Meeting time: TBD
The San Quentin News Editing Project gives student journalists hands-on experience working with prisoners to publish the only newspaper of its kind in the country. Now entering its fifth year of existence, the class has not only sharpened the editing and writing skills of many Berkeley students, it has also made a difference in their lives, because they come face to face with the phenomenon of mass incarceration. They work cooperatively with people who usually have committed terrible crimes.
San Quentin News has evolved way beyond the printed newspaper in the last several years. It has created partnerships with media organizations outside the prison walls. The prisoners are now producing radio broadcasts, podcast, a print magazine and TV reports. In addition, the paper maintains its own web site (sanquentinnews.com) and Facebook page.

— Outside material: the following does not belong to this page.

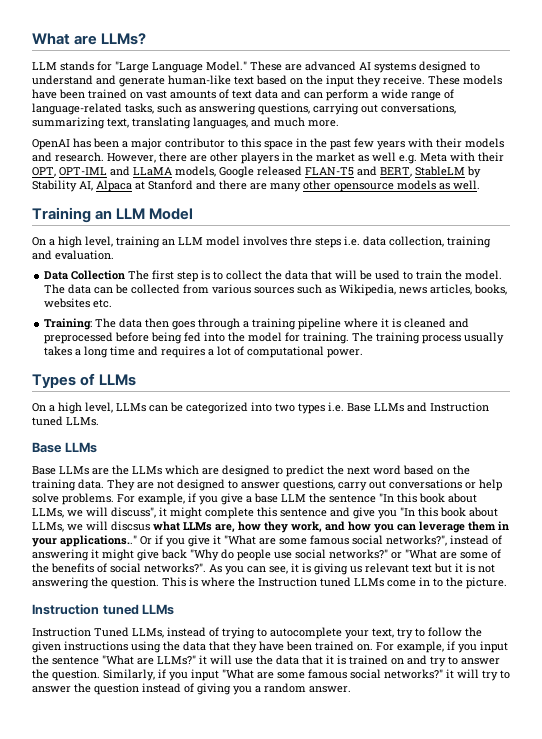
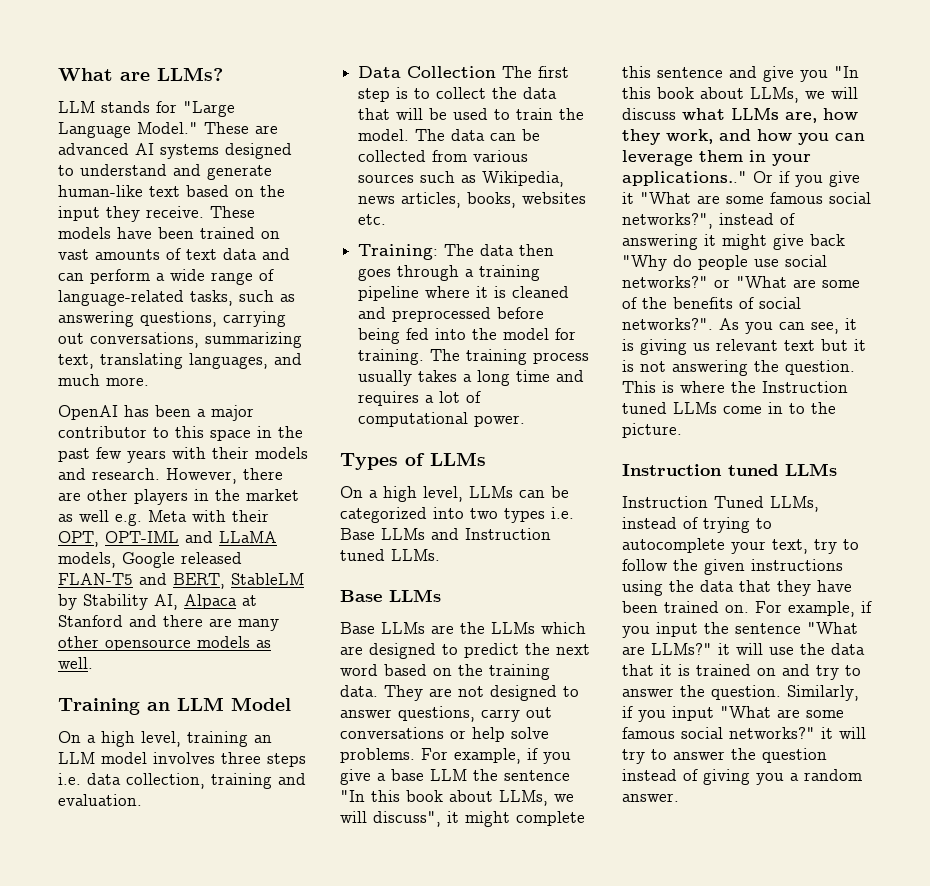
- On a high level, training an LLM model involves thre steps i.e. data collection, training and evaluation.
+ On a high level, training an LLM model involves three steps i.e. data collection, training and evaluation.
- For example, if you give a base LLM the sentence "In this book about LLMs, we will discuss", it might complete this sentence and give you "In this book about LLMs, we will discsus what LLMs are, how they work, and how you can leverage them in your applications.."
+ For example, if you give a base LLM the sentence "In this book about LLMs, we will discuss", it might complete this sentence and give you "In this book about LLMs, we will discuss what LLMs are, how they work, and how you can leverage them in your applications.."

No matter what the J School student’s specialty (audio, video, print or web), opportunities are available to work with inmates to make their work better.
Another aspect to the San Quentin experience is the participation of veteran editors and producers from around the Bay Area who are regular volunteers in the newsroom. Professor Nigel Poor of Sacramento State is in charge of the podcast project. Nancy Mullane produces the radio program Life of the Law and handles the radio component. Michael Bott of NBC4 is working with the inmates to produce video pieces based on stories reported in the pages of the newspaper. Josh Quittner of flipboard. com and Quentin Hardy, formerly of the New York Times and now Google, are among the advisers to the magazine Wall City, which is due to launch in May.

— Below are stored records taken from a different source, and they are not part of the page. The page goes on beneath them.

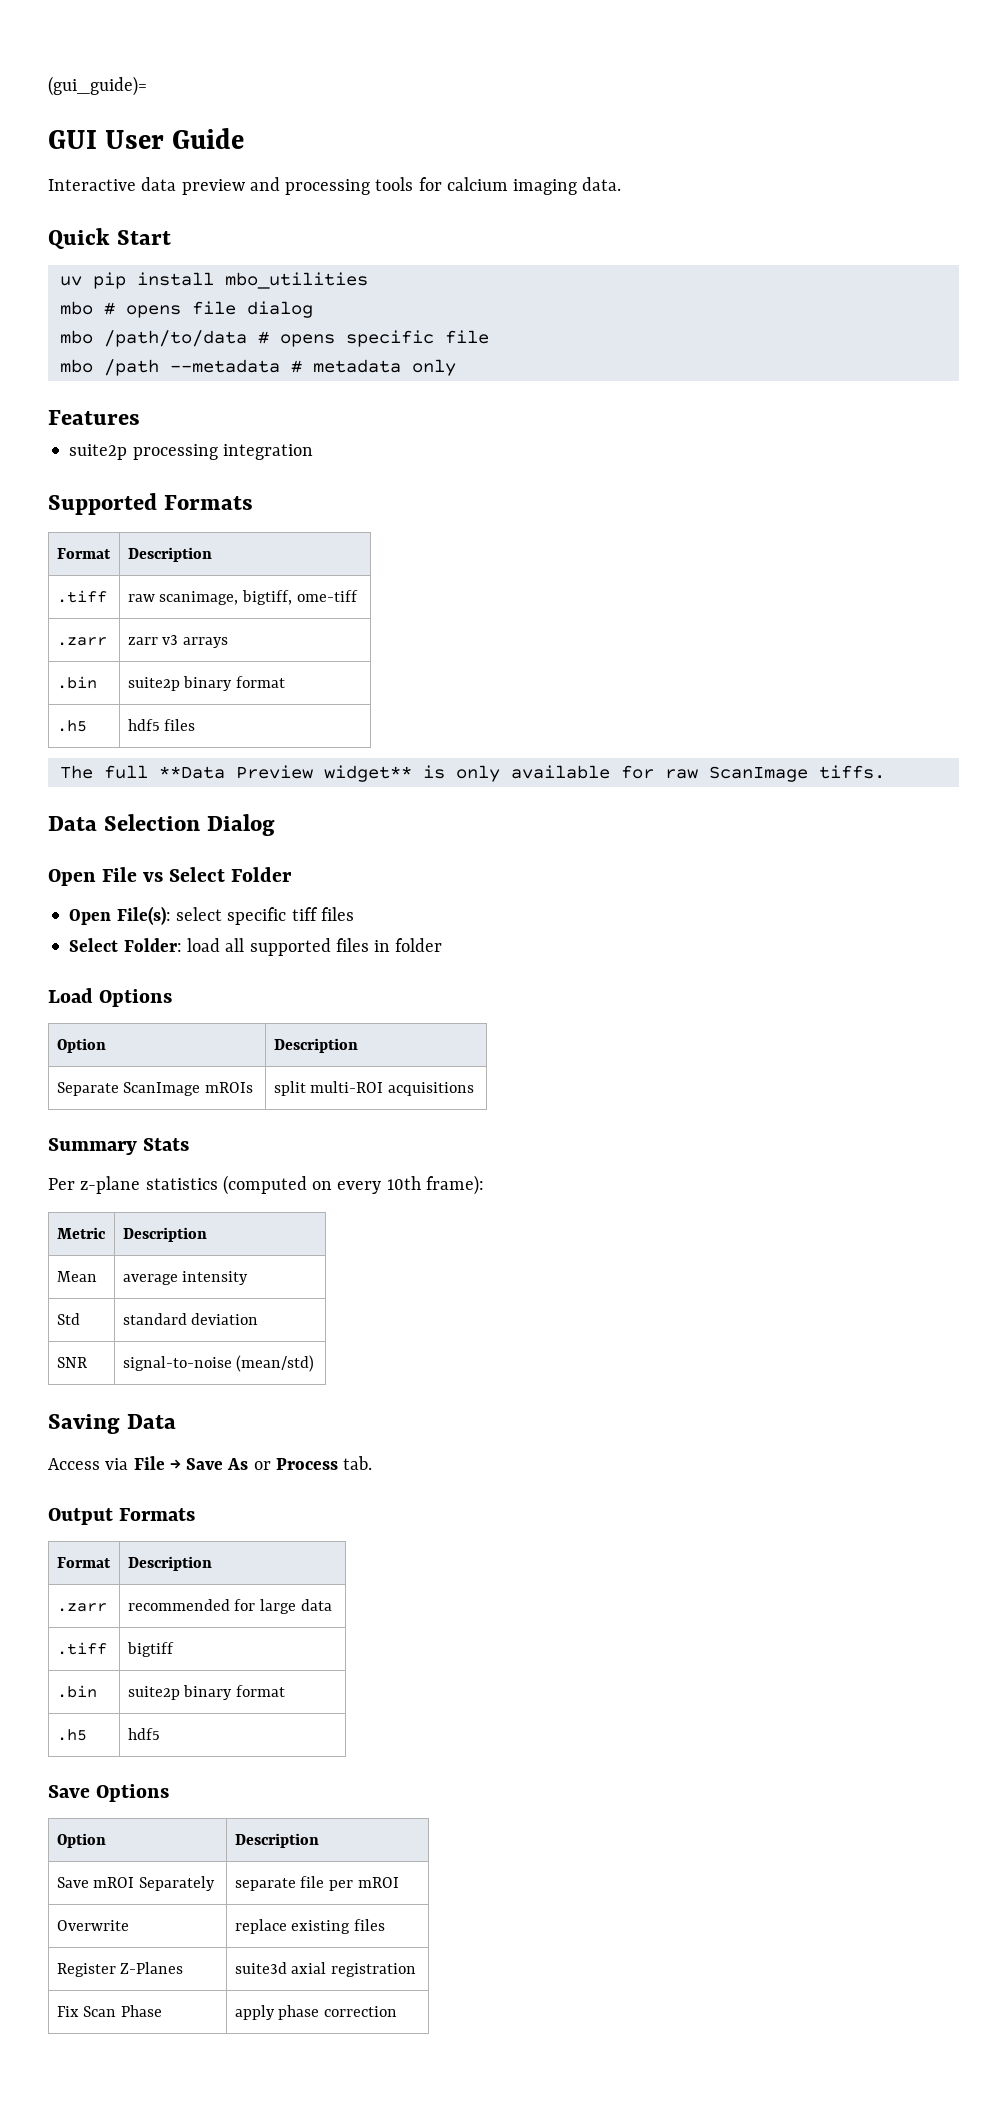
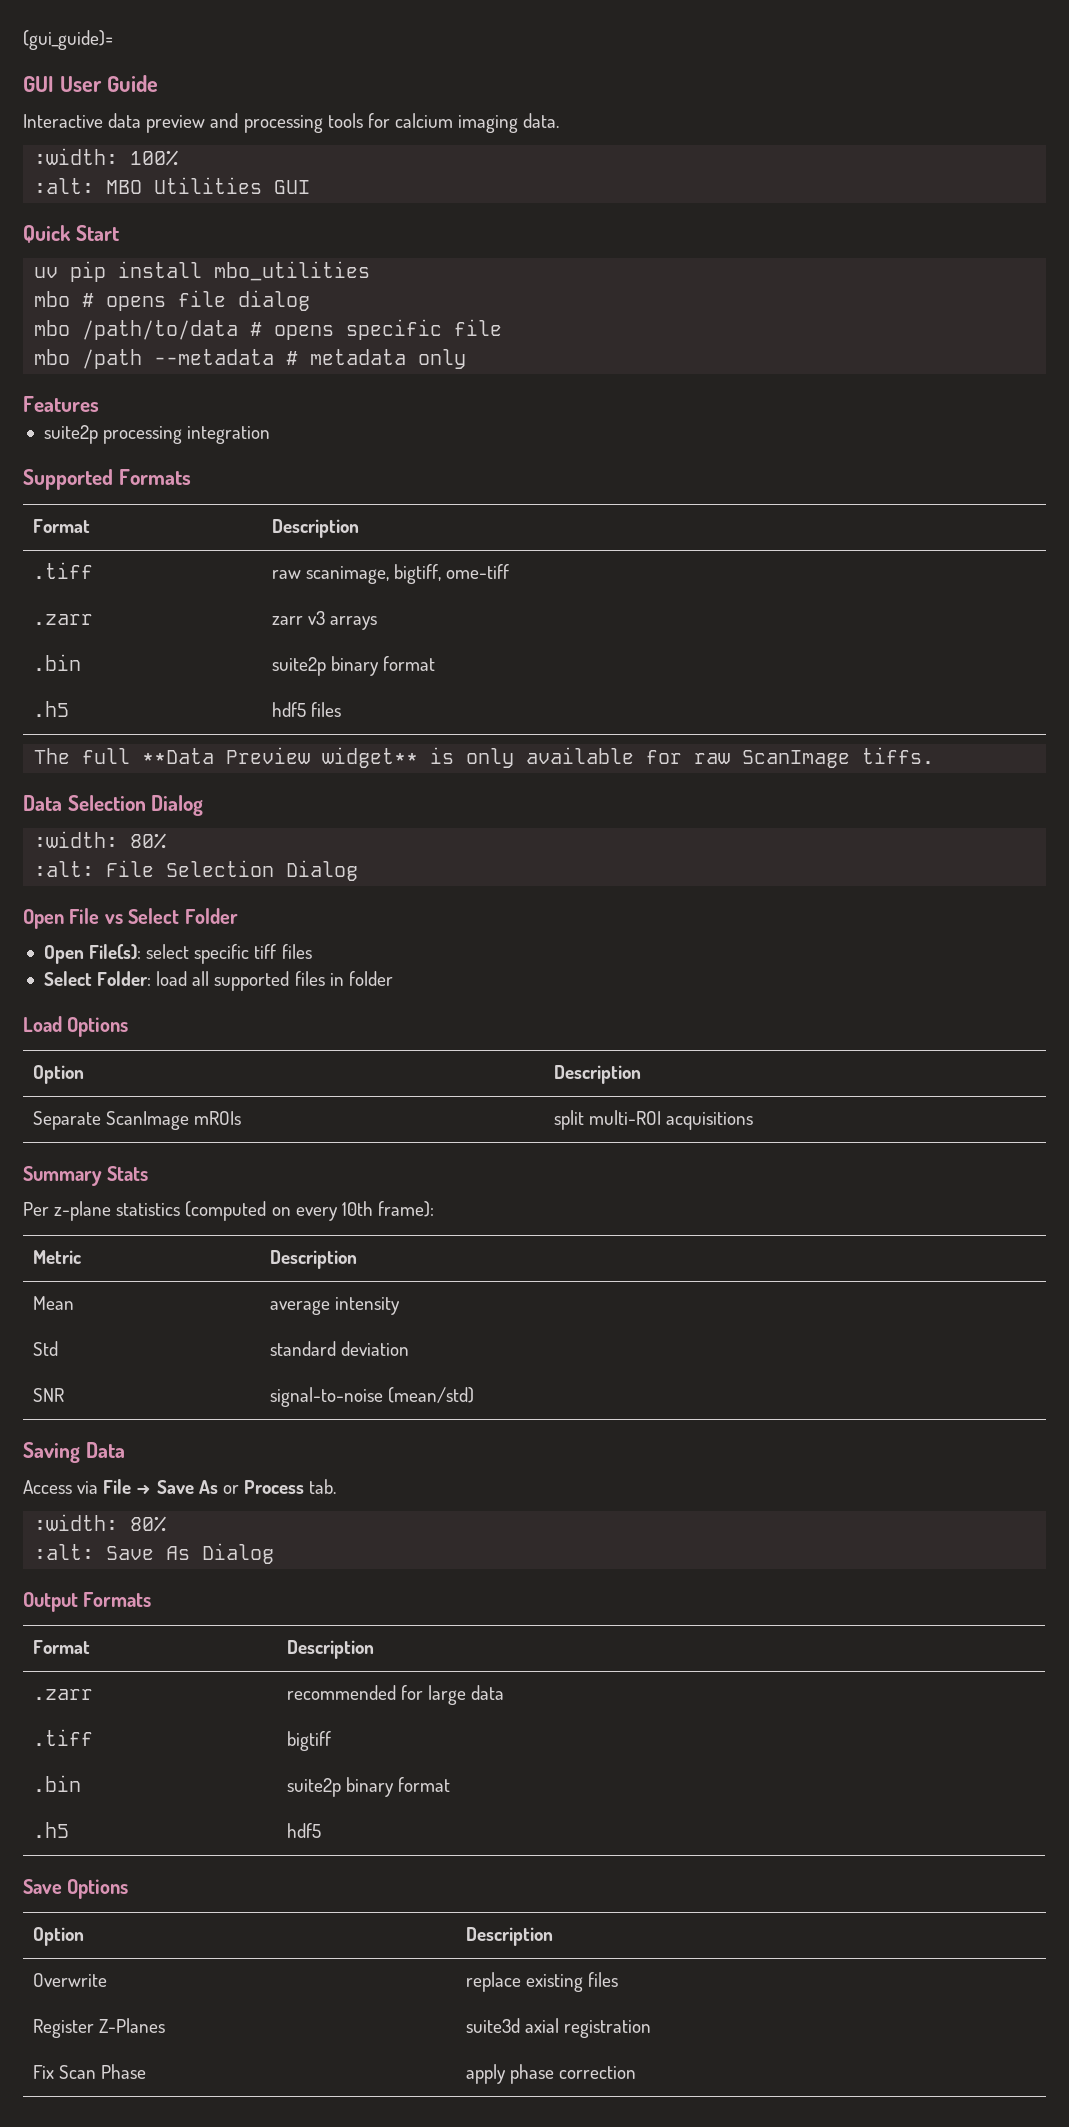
+ :width: 100%
+ :alt: MBO Utilities GUI
  Data Selection Dialog
+ :width: 80%
+ :alt: File Selection Dialog
  Access via File → Save As or Process tab.
+ :width: 80%
+ :alt: Save As Dialog
- Save mROI Separately | separate file per mROI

Jacques Verduin has used J School documentary students in his award-winning GRIP project.
Each student must be cleared by the Warden’s office to enter the prison and must promise to abide by prison rules.
The class meetings are ALL held in the prison. Each student is expected to spend 90 minutes per week in the newsroom. In addition, the class will meet once a fortnight, usually for lunch at the Faculty Club, to hear a guest speaker and discuss experiences. Each student would be required to do the equivalent of a 1,500-word paper at the end of the semester detailing his or her experiences in order to receive a grade. Blog posts or other modalities would be acceptable with the advice and consent of the instructor.
Given clearance formalities and travel time, each San Quentin visit would require a 2.5-hour time commitment from portal to portal. The scheduling of the actual visits will be based on the availability of car pools and schedules of those enrolled in the class. Often the SQ visits take place on Friday afternoons. Sundays are also an option, after 2 p.m.
Entry into the San Quentin newsroom for this class is not, repeat NOT, a reporting opportunity for the J School student. If a student wants to do a story about San Quentin Prison, he or she must make that request separately of the public information officer, Lt. Sam Robinson.
Many students say the San Quentin class was their most memorable experience at UC Berkeley:
“All the men around me are dressed in blue. Aha, that’s why I could not wear jeans or blue colors. Bill tells me the amount of prisoners living here. It’s about 4 times the amount of people that live in the village I’m coming from. Looking at all those men, playing basketball, sitting outside, I wonder about their stories. As soon as I enter the editing room, there is no time to ask any questions.”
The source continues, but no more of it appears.